Bloco europeu atualiza regras sanitárias e impede exportações brasileiras de produtos de origem animal até comprovação de conformidade
A União Europeia (UE) anunciou nesta terça-feira (12) a exclusão do Brasil da lista de países autorizados a exportar carne e produtos de origem animal para o bloco, devido à ausência de garantias sobre o uso de antimicrobianos na pecuária brasileira. A medida passa a valer a partir de 3 de setembro e impacta diretamente o comércio bilateral.
A Comissão Europeia atualizou nesta terça-feira (12) a lista oficial de países que atendem às normas do bloco relativas ao uso de antimicrobianos na produção pecuária, retirando o Brasil da relação. A decisão impede que o país continue exportando para a União Europeia carne bovina, de frango, equina, ovos, mel, produtos de aquicultura e tripas a partir de 3 de setembro. Segundo a agência France Presse, a exclusão ocorreu porque o Brasil não apresentou garantias suficientes sobre a não utilização desses medicamentos na criação dos animais destinados à exportação.
A porta-voz da Comissão Europeia para a Saúde, Eva Hrncirova, confirmou em entrevista à agência Lusa que a suspensão abrange diversos produtos de origem animal e ressaltou que o Brasil poderá retornar à lista assim que comprovar o cumprimento integral dos requisitos europeus relacionados ao uso de antimicrobianos durante todo o ciclo de vida dos animais exportados. “Estamos em diálogo com as autoridades brasileiras para colaborar na resolução dessa questão”, afirmou.
Até o momento, países do Mercosul como Argentina, Paraguai e Uruguai permanecem autorizados a exportar para a UE, conforme a atualização divulgada. Em 2024, o Brasil constava na lista como apto a exportar carne bovina, de frango, de cavalo, além de peixe, mel e tripas.
Os antimicrobianos são usados para tratar e prevenir infecções em animais, mas alguns também atuam como promotores de crescimento, prática proibida pela UE. Entre os medicamentos vetados estão a virginiamicina, avoparcina, cacitracina, tilosina, espiramicina e avilamicina. Em abril, o Ministério da Agricultura brasileiro publicou uma portaria que proíbe a importação, fabricação, comercialização e uso de alguns desses antimicrobianos, incluindo avoparcina e virginiamicina.
De acordo com o pesquisador Leonardo Munhoz, do Centro de Bioeconomia da Fundação Getúlio Vargas (FGV), o Brasil tem duas alternativas para retomar as exportações: restringir legalmente o uso dos antimicrobianos proibidos ou garantir a rastreabilidade e a ausência dessas substâncias nos produtos exportados. A segunda opção é mais complexa e onerosa, pois envolve monitoramento rigoroso.
Munhoz destacou que a UE já sinalizava desde 2019 a intenção de endurecer as regras sanitárias para importação de produtos pecuários, o que gera preocupação no setor agropecuário brasileiro, dada a importância do mercado europeu para as proteínas animais. Dados do Agrostat, sistema do Ministério da Agricultura, indicam que a UE é o terceiro maior destino da carne bovina brasileira em valor, atrás apenas da China e dos Estados Unidos, além de ser o segundo maior mercado para carnes em geral.
A atualização da lista ocorre poucos dias após a assinatura do acordo de livre comércio entre a UE e os países do Mercosul, que entrou em vigor provisoriamente em 1º de maio. Apesar da proximidade temporal, especialistas afirmam que a medida não está relacionada ao acordo, mas sim a uma regulamentação sanitária independente que visa garantir a segurança alimentar dos consumidores europeus.

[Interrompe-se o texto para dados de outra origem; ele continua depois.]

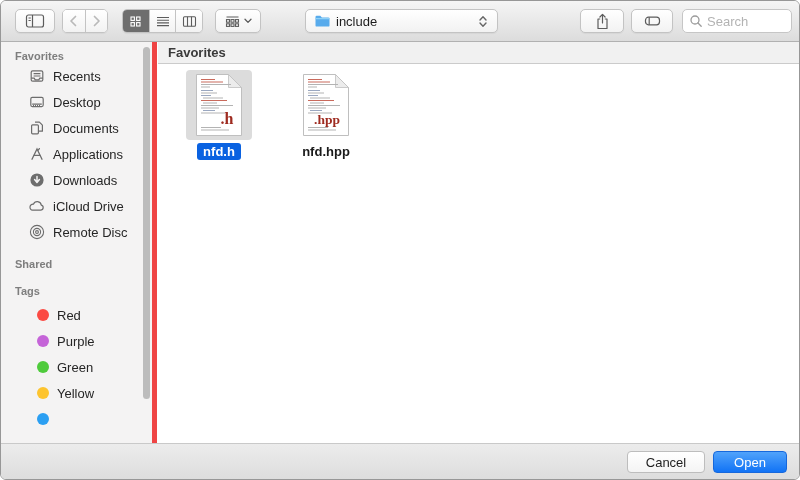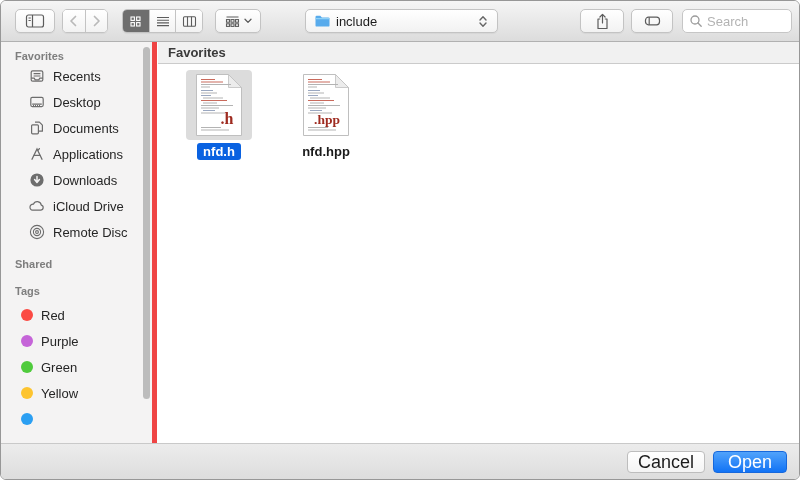--- a/index.html
+++ b/index.html
@@ -36,7 +36,7 @@
   .sb-item { display:flex; align-items:center; height:26px; padding-left:27px; cursor:default; }
   .sb-item .ic { width:17px; height:17px; display:flex; align-items:center; justify-content:center; }
   .sb-item .lbl { margin-left:8px; color:#262626; white-space:nowrap; }
-  .sb-item.tag-row { padding-left:20px; }
+  .sb-item.tag-row { padding-left:36px; }
   .tag-dot { width:12px; height:12px; border-radius:50%; }
   .sb-scrollthumb { position:absolute; right:2px; top:5px; width:7px; height:352px;
     background:#b2b2b2; border-radius:4px; opacity:.85; }

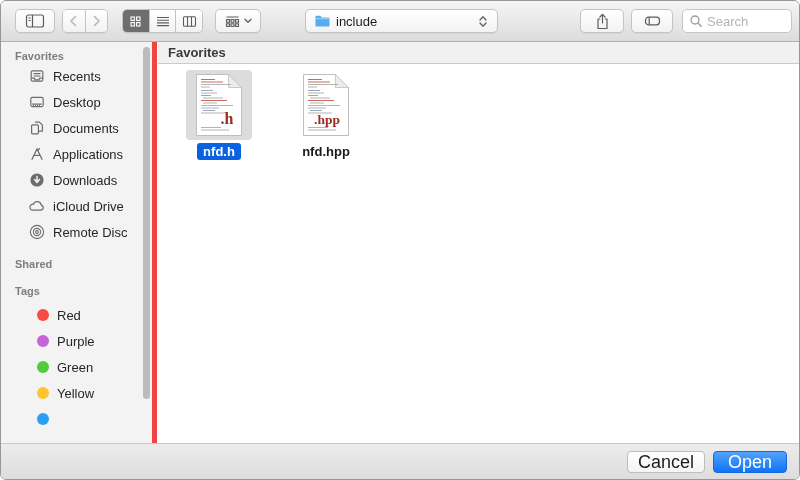--- a/index.html
+++ b/index.html
@@ -56,7 +56,7 @@
   
   .footer { position:absolute; left:0; right:0; bottom:0; height:36px;
     background:linear-gradient(#ececec,#dddddd); border-top:1px solid #c9c9c9; }
-  .btn { position:absolute; top:7px; height:22px; border-radius:4px; font-size:18px;
+  .btn { position:absolute; top:7px; height:22px; border-radius:4px; font-size:13px;
     display:flex; align-items:center; justify-content:center; cursor:default; }
   .btn-cancel { right:94px; width:78px; background:linear-gradient(#ffffff,#f4f4f4); border:1px solid #bdbdbd; color:#1c1c1c; }
   .btn-open { right:12px; width:74px; background:linear-gradient(#51a3fb,#1173f5); border:1px solid #1668dc; color:#fff; }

O comissário europeu para a Agricultura, Christophe Hansen, ressaltou que os agricultores europeus seguem padrões rigorosos quanto ao uso de antimicrobianos e que é legítimo exigir o mesmo dos produtos importados. “A decisão demonstra a eficácia do sistema europeu de controle”, afirmou.
Até o fechamento desta reportagem, o Ministério da Agricultura do Brasil não havia se manifestado sobre a exclusão da lista da UE.
Contexto
Desde 2019, a União Europeia vem preparando regulamentações mais rigorosas para o uso de antimicrobianos na pecuária, visando combater a resistência a medicamentos e garantir a segurança alimentar. O Brasil, um dos maiores exportadores mundiais de carne, enfrenta desafios para se adequar a essas normas, que impactam diretamente o comércio internacional. A recente exclusão da lista de países autorizados pela UE ocorre em um momento delicado, logo após a assinatura do acordo comercial com o Mercosul, e evidencia a necessidade de maior controle e transparência na cadeia produtiva brasileira.